Der Oberste Gerichtshof fällte eine wichtige Entscheidung zum Schutz der Leiharbeiter:innen. Der Versuch eines Unternehmens, die strikte Auslegung des Arbeitskräfteüberlassungsgesetzes durch Berufung auf EU-Recht auszuhebeln, scheiterte. AK Arbeitsrechtsexperte Wolfgang Kozak im Interview.
Martina Fassler
21.05.2022
in diesem Artikel

    Der Fall: STRABAG entlohnte Beschäftigte nach falschem Kollektivvertrag

    Die Vorgeschichte: Beschäftigte der STRABAG Property and Facility Services GmbH (kurz STRABAG) kontrollierten und reparierten in der Halle der Brau-Union in Niederösterreich „Wieselburger“-Bügelflaschen. Bezahlt wurden die Beschäftigten nach dem Kollektivvertrag für die Denkmal-, Fassaden- und Gebäudereiniger – und damit schlechter als die Stammbelegschaft der Brauerei.

    Die AK Niederösterreich zog für die Beschäftigten vor Gericht und bekam in allen Instanzen recht. Die Gerichte urteilten, dass es sich um Leiharbeit handle und die Beschäftigten nach dem Arbeitskräfteüberlassungs-Kollektivvertrag zu entlohnen seien. Auch vor dem OGH holte sich die STRABAG nun eine Abfuhr. Die AK Niederösterreich erstritt für die neun betroffenen Beschäftigten zwischen 3.500 und 19.000 Euro.

    Wir haben AK Arbeitsrechtsexperten Wolfgang Kozak zu den Hintergründen des Rechtsstreits befragt.


    Interview mit Wolfgang Kozak zum Fall

    AKtuell: Wie argumentierte das Unternehmen vor Gericht?

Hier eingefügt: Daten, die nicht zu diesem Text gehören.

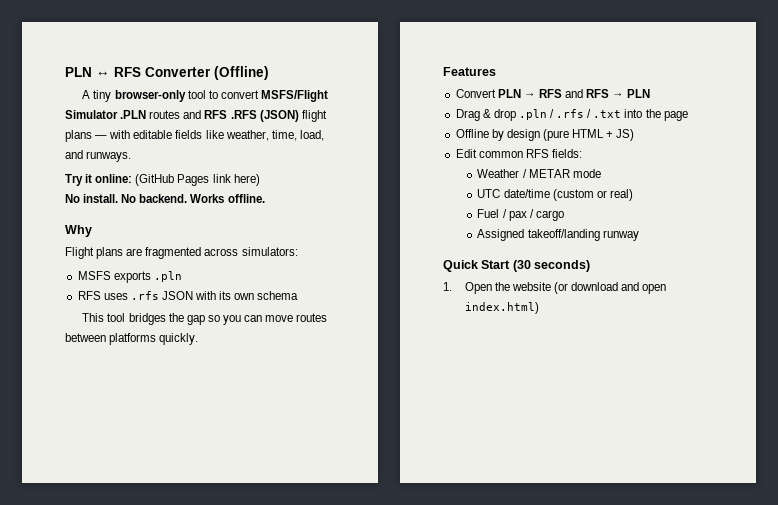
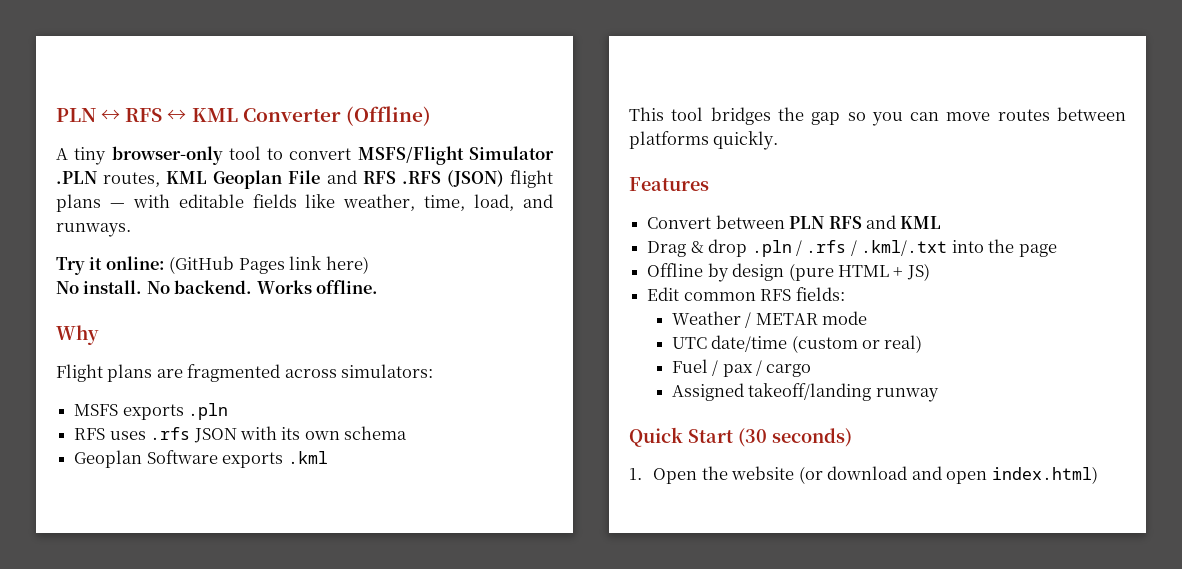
- PLN ↔ RFS Converter (Offline)
+ PLN ↔ RFS ↔ KML Converter (Offline)
- A tiny browser-only tool to convert MSFS/Flight Simulator .PLN routes and RFS .RFS (JSON) flight plans — with editable fields like weather, time, load, and runways.
+ A tiny browser-only tool to convert MSFS/Flight Simulator .PLN routes, KML Geoplan File and RFS .RFS (JSON) flight plans — with editable fields like weather, time, load, and runways.
+ Geoplan Software exports .kml
- Convert PLN → RFS and RFS → PLN
+ Convert between PLN RFS and KML
- Drag & drop .pln / .rfs / .txt into the page
+ Drag & drop .pln / .rfs / .kml/.txt into the page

    Wolfgang Kozak: Das Unternehmen erklärte, es handle sich um die Abarbeitung eines Werkvertrages durch einen eigenständigen STRABAG-Betrieb innerhalb der Brauerei. Als Argumente dafür wurde vorgebracht, dass die Beschäftigten ihre Anweisungen nicht von Brauerei-Mitarbeiter:innen bekamen, sondern per Telefon von der STRABAG-Objektleiterin. Die Tische, an denen die Beschäftigten die Flaschen kontrollierten und reparierten, waren anfangs mit einem eigenen STRABAG-Schild gekennzeichnet. Für den Transport der Flaschen innerhalb der Halle hatte die STRABAG einen Stapler von der Brauerei angemietet. Man versuchte formell einen „Inselbetrieb“ innerhalb der Brauerei zu konstruieren. Praktisch lief die Arbeit anders ab.


    Gut zu wissen

    Was gilt als Leiharbeit?

    Der OGH bestätigt die strenge Rechtsprechung der Gerichte für innerösterreichische Fälle. Aufgrund „des klaren Wortlauts“ der gesetzlichen Bestimmung liegt Arbeitskräfteüberlassung bereits vor, wenn EINES der vier Merkmale zutrifft, die in §4 Abs 2 des Arbeitskräfteüberlassungsgesetzes (AÜG) festgelegt sind. 

    § 4. Abs. 2 AÜG  
    Arbeitskräfteüberlassung liegt insbesondere auch vor, wenn die Arbeitskräfte ihre Arbeitsleistung im Betrieb des Werkbestellers in Erfüllung von Werkverträgen erbringen, aber 

    1. kein von den Produkten, Dienstleistungen und Zwischenergebnissen des Werkbestellers abweichendes, unterscheidbares und dem Werkunternehmer zurechenbares Werk herstellen oder an dessen Herstellung mitwirken oder 
    2. die Arbeit nicht vorwiegend mit Material und Werkzeug des Werkunternehmers leisten oder 
    3. organisatorisch in den Betrieb des Werkbestellers eingegliedert sind und dessen Dienst- und Fachaufsicht unterstehen oder 
    4. der Werkunternehmer nicht für den Erfolg der Werkleistung haftet.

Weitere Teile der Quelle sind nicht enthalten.